Discussing future work is challenging given the disparity between the pace of vision science publication and the rapid development of generative AI models. In our study, we used algorithms that are (partially) superseded by new ones. Beside the clearly negative aspects of coping with a moving target, a positive aspect may be that our study already has historic relevance, which is why we reported the dates on which the stimuli were generated. Given the uncertain value of future speculation, we do want to highlight one direction that is likely to remain relevant: prompt engineering. In our study, we took a somewhat extreme position by minimising the role of prompting by literally using the MERL labels. This resulted in some atypical stimuli like the cherry ball, where the original label referred to cherry wood. We did that on purpose because choosing otherwise would inevitably lead to subjective choices about how materials should be described, which seems to merit its own study. The choices underlying prompts used to generate images, prompt engineering, will definitely be an interesting playing ground for vision scientists in the coming years.

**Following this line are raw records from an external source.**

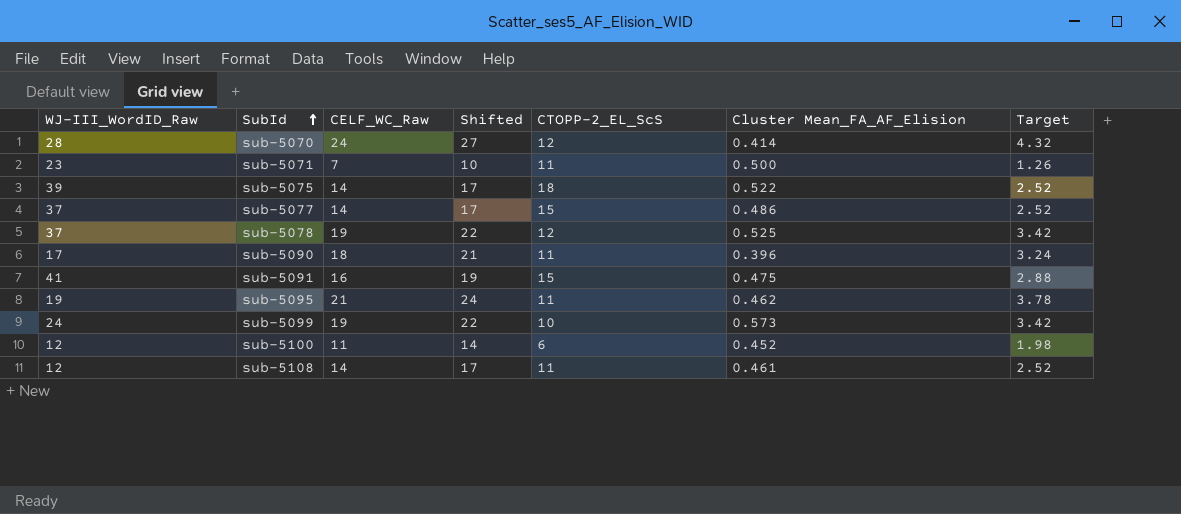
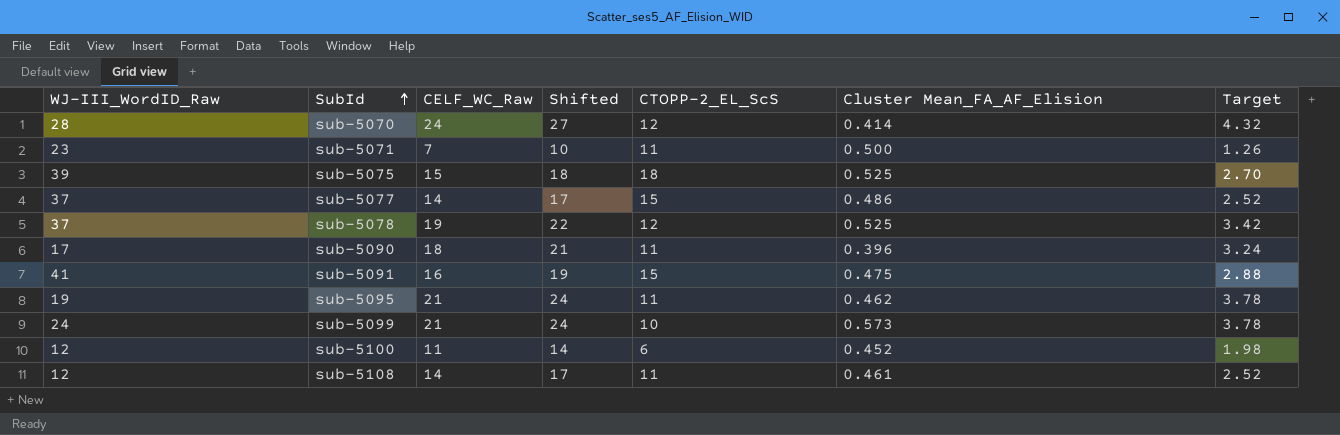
sub-5075 | CELF_WC_Raw: 14 -> 15
sub-5075 | Shifted: 17 -> 18
sub-5075 | Cluster Mean_FA_AF_Elision: 0.522 -> 0.525
sub-5075 | Target: 2.52 -> 2.70
sub-5099 | CELF_WC_Raw: 19 -> 21
sub-5099 | Shifted: 22 -> 24
sub-5099 | Target: 3.42 -> 3.78

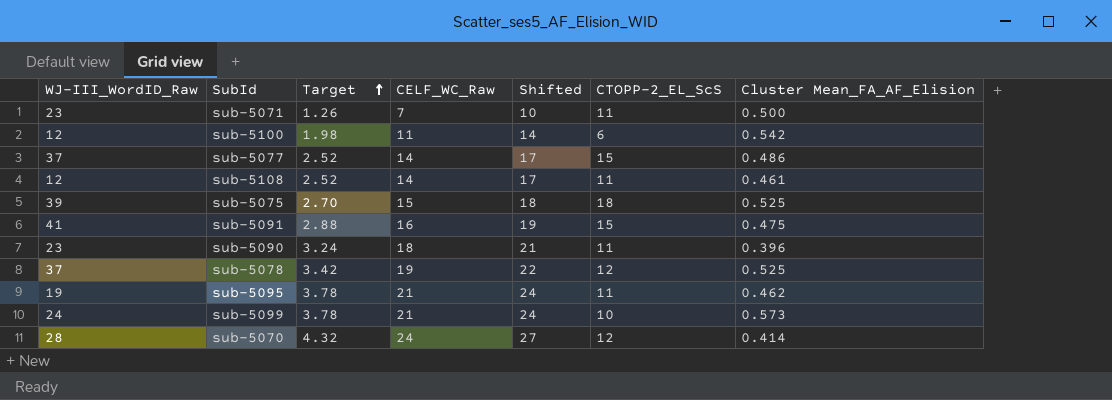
row order: SubId ascending -> Target ascending
column Target | position: 7 -> 3
sub-5100 | Cluster Mean_FA_AF_Elision: 0.452 -> 0.542
sub-5090 | WJ-III_WordID_Raw: 17 -> 23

To summarize, we evaluated the visual output of AI generative models using identical material prompts taken from MERL, a BRDF dataset. To this end, we compared their perceptual spaces derived from triplet similarity judgments. In the first experiment, the perceptual spaces of DALL-E 2 and Midjourney v2 turned out to be unrelated, suggesting that these models have different styles in realistically visualizing materials, in line with earlier observations on perceived realism and appeal of AI generative models (Göring et al., 2023). So, like painters choosing the medium (oil paint, pencil, charcoal, etc.) to visualize materials, it seems wise to do the same when selecting the most appropriate AI generative model. The results of the second experiment indicating minor influence of shape on material representation suggest that this choice does not depend critically on the object’s shape. In this experiment, the shape was controlled by combining the open-source text-to-image AI model Stable Diffusion v1.5 with ControlNet allowing the additional constraints of depth maps. The resulting perceptual space showed not only a similar structure as the MERL embedding, but was also like perceptual spaces from other material studies using real-world photos, computer renderings and depictions. So, generative AI models have unlocked new methods to generate images. Our comparative study has made clear that they may indeed provide a rich and valuable source for the production of visual stimuli to study material perception.